____ Data

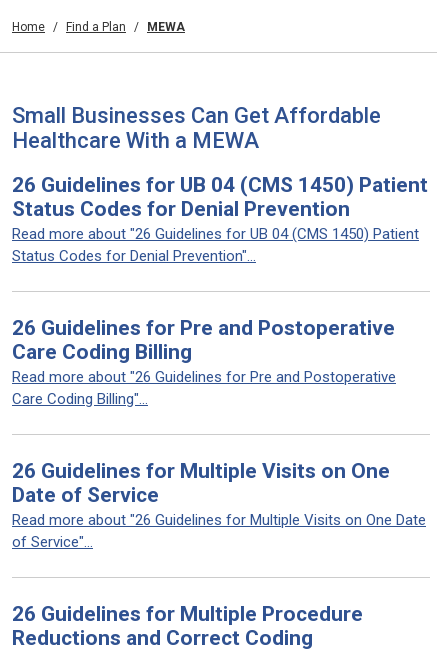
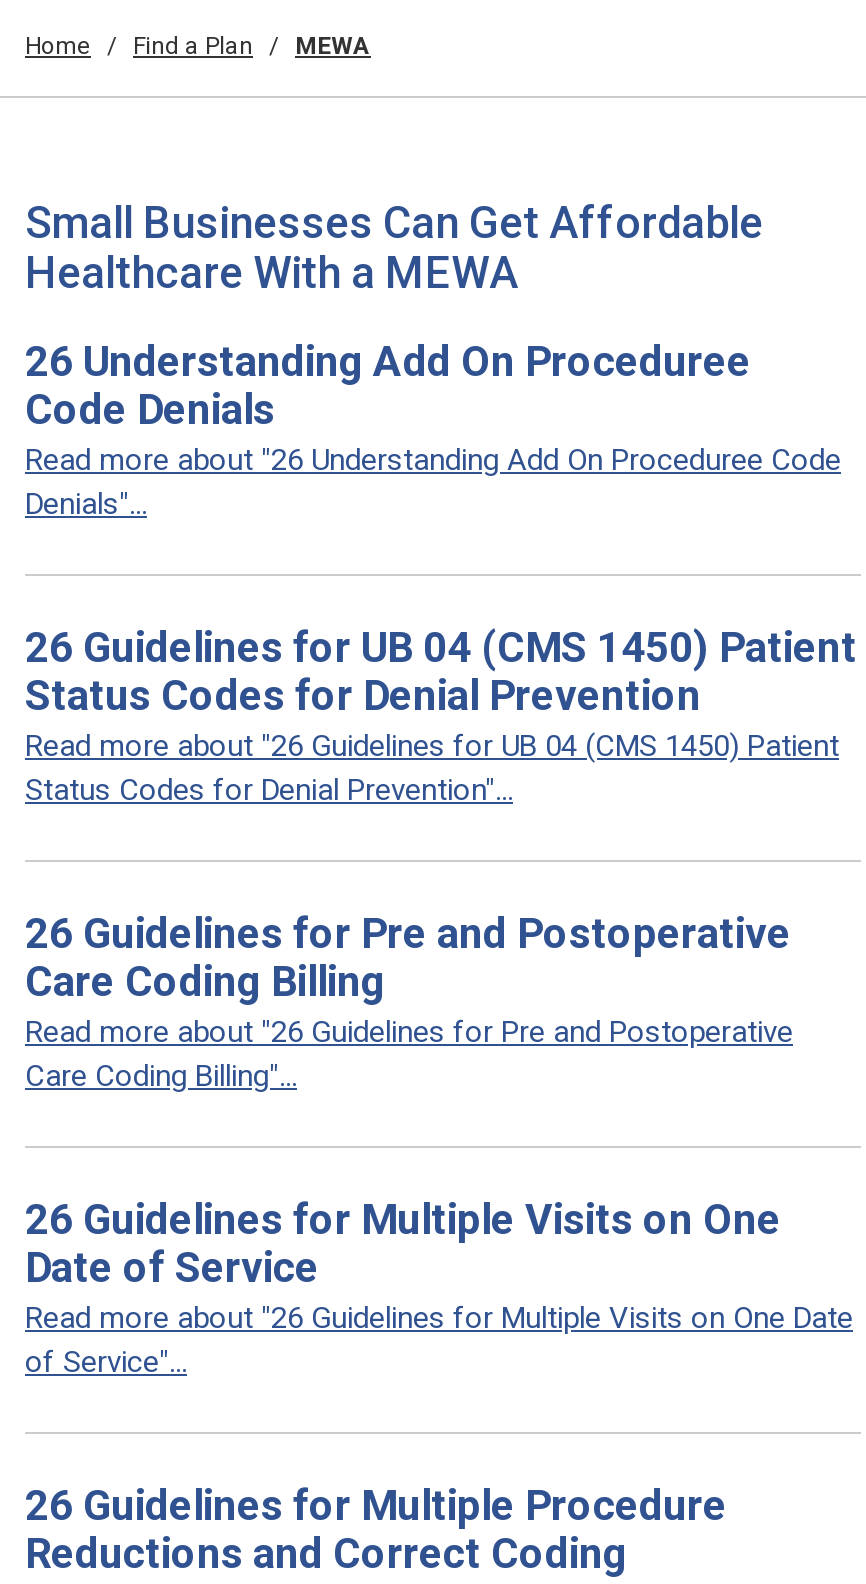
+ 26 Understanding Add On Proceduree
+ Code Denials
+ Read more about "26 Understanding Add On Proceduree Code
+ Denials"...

________
____ Data

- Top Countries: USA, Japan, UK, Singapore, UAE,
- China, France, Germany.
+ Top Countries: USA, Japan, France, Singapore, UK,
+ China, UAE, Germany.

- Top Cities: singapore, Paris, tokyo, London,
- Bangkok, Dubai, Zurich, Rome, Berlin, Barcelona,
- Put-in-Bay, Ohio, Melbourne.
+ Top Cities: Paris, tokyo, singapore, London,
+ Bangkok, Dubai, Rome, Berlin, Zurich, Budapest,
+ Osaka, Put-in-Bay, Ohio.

________

What the task requires
In the listing above, find each line with the word "Code" and copy it out.

Task solution
+ Code Denials
+ Read more about "26 Understanding Add On Proceduree Code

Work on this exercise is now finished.